Introducing the roundtable, Professor Ian Walmsley, Provost of Imperial College London highlighted the importance of joining forces to look at complex international health challenges.

“Addressing these issues is going to be a pre-requisite for a sustainable, resilient and just world,” he said.

“We can’t afford to work in silos but need to adopt bigger thinking if we want to address the sustainable development targets that are needed to achieve the inclusive and equitable leadership that are essential to moving us forward.

“As a globally facing institution, Imperial adopts this at the core and we stand ready to play our part in meeting these goals.”

The discussion touched on current global health challenges ranging from improving preparedness for pandemics to stepping up the fight against non-communicable diseases.

It also looked at increasing the sustainability of health systems and the links between health, poverty and the wider economy.

During the event, the panel also discussed the complex challenges of decolonising global health and ensuring equal and just representation in leadership roles.

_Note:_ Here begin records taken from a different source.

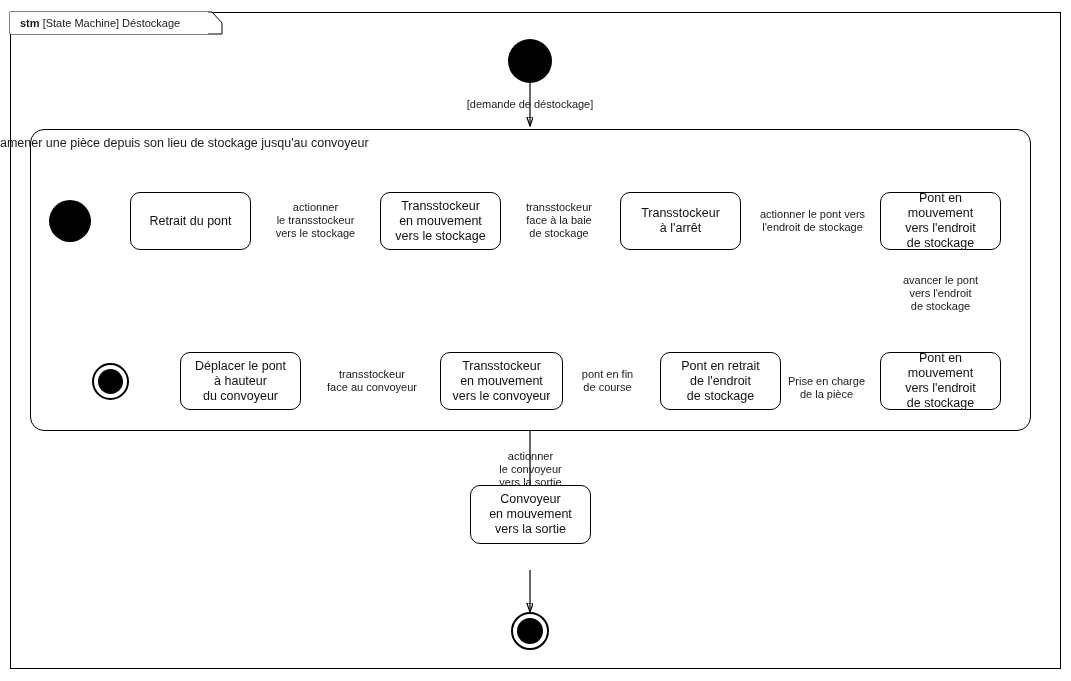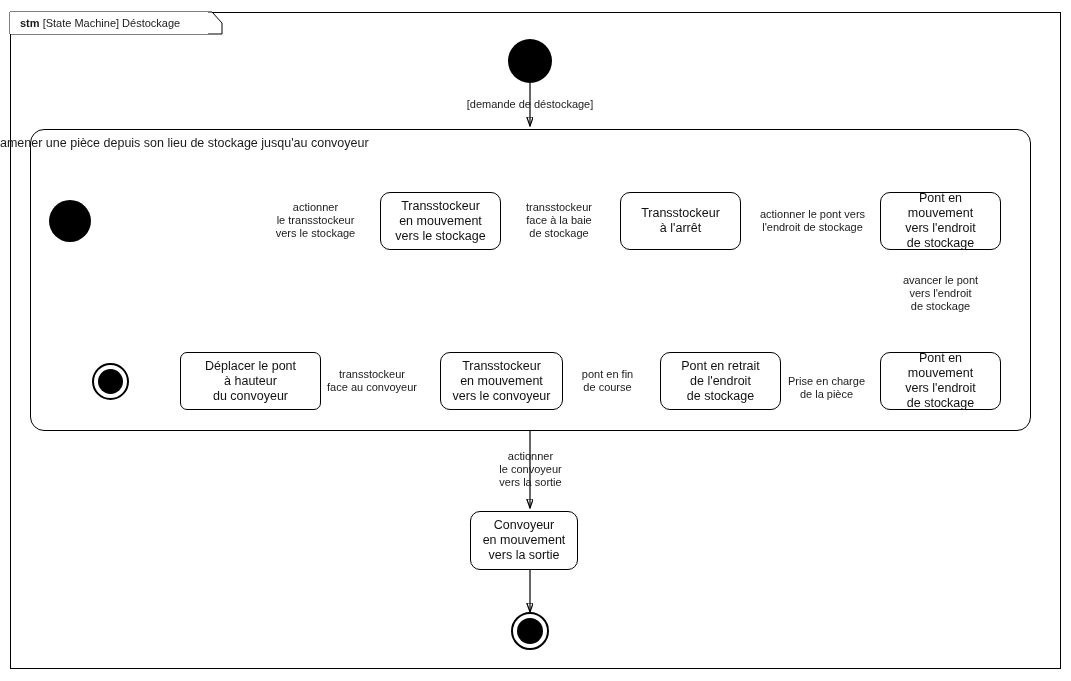"Retrait du pont" div.state { html: none -> <div>Retrait du pont</div> }
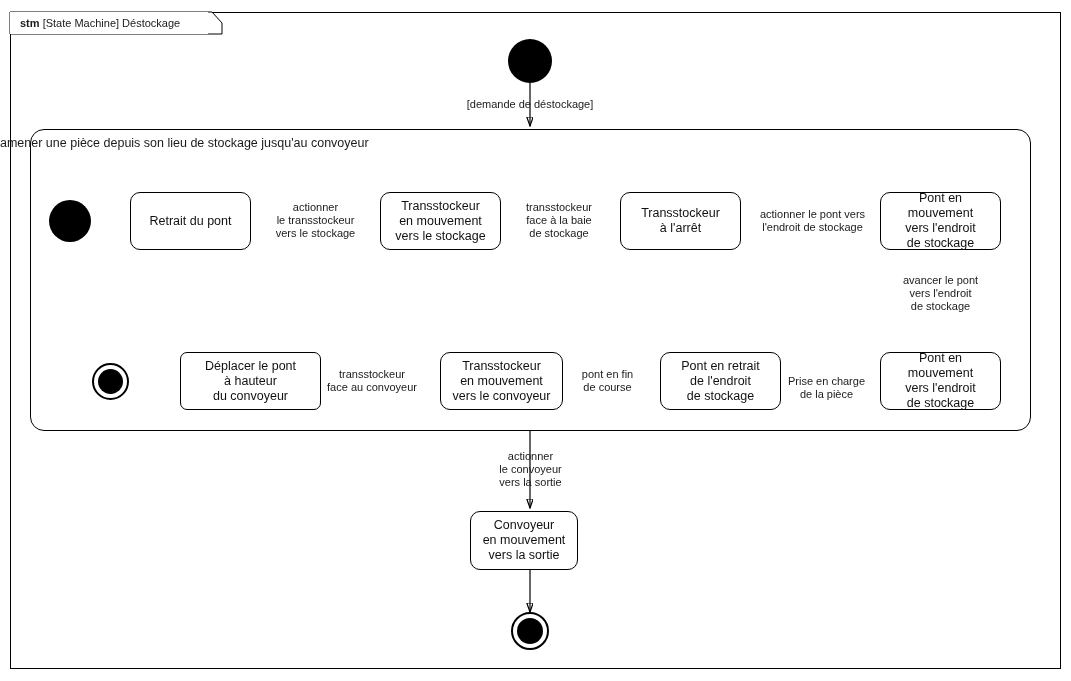"Déplacer le pont" div.state { border-radius: 7px -> none; width: 141px -> 121px }
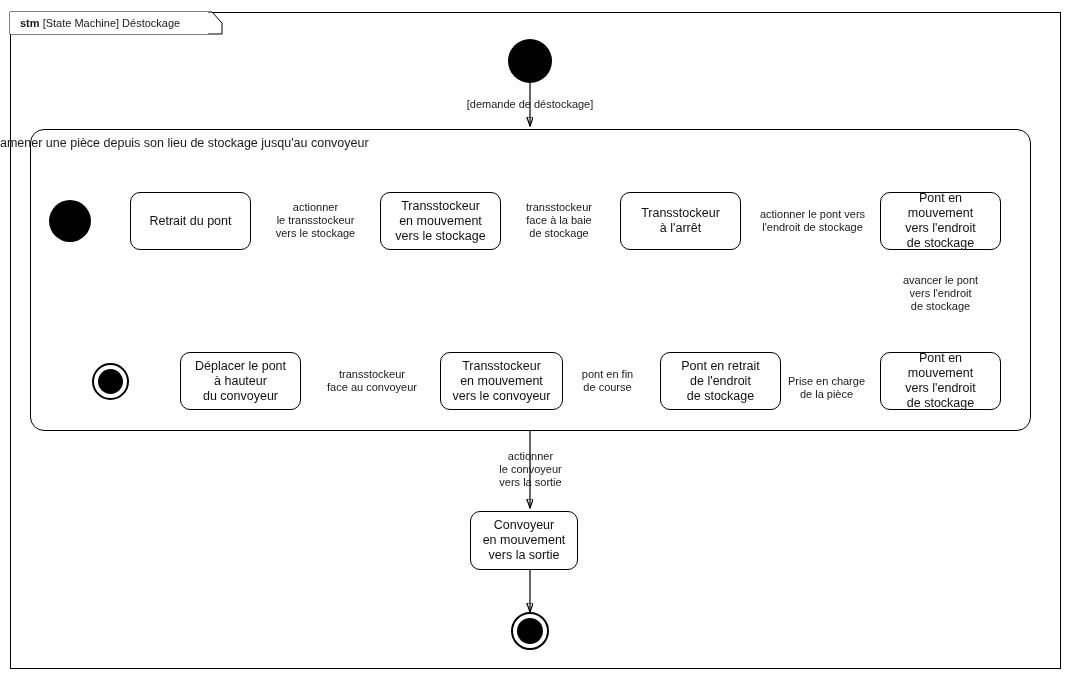"Convoyeur" div.state { top: 511px -> 485px; width: 108px -> 121px }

Describing what qualities make a good leader, Dr Sania Nishtar, member of the senate of Pakistan, said: “Humility and good interpersonal skills are really important attributes of a strong leader.”

She also stressed the importance of being able to lead teams, deal with pressure and solve complex problems.

Dr Nishtar described her proudest moment as successfully leading the emergency effort to make relief payments to Pakistan’s most vulnerable households, during the COVID-19 lockdown in March 2020.

Dr Ebere Okereke, CEO of the Africa Public Health Foundation, added that a strong leader should “not be afraid to change their mind when the evidence indicates that they should”.

“It’s important to own your decisions and the changes you’re making,” she later added.

Dr Okereke talked about her experience of mentoring Black women working in health and the issues facing women in the health and leadership space.

Professor Franco Sassi, director of the Centre for Health Economics and Policy Innovation, said: “For a long time we have focused on the governance architecture in global health, neglecting leadership skills.

“What global health leaders need today is a new vision and understanding of the interconnectedness between health, the economy and other major societal challenges like climate change.”

Other speakers included Helen Clark, former prime minister of New Zealand, Dr Richard Horton, editor-in-chief of The Lancet, and Afifah Ismat Rahman-Shepherd of the Saw Swee Hock School of Public Health.

The roundtable was co-organised with the George Institute for Global Health UK and the Saw Swee Hock School of Public Health.

It enabled a meeting of the NUS-Lancet’s Pandemic Readiness, Implementation, Monitoring and Evaluation Commission.

The commission, co-led by Professor Helena Legido-Quigley, chair in health systems science, set out goals for their report, which is expected to be published in The Lancet medical journal in 2025.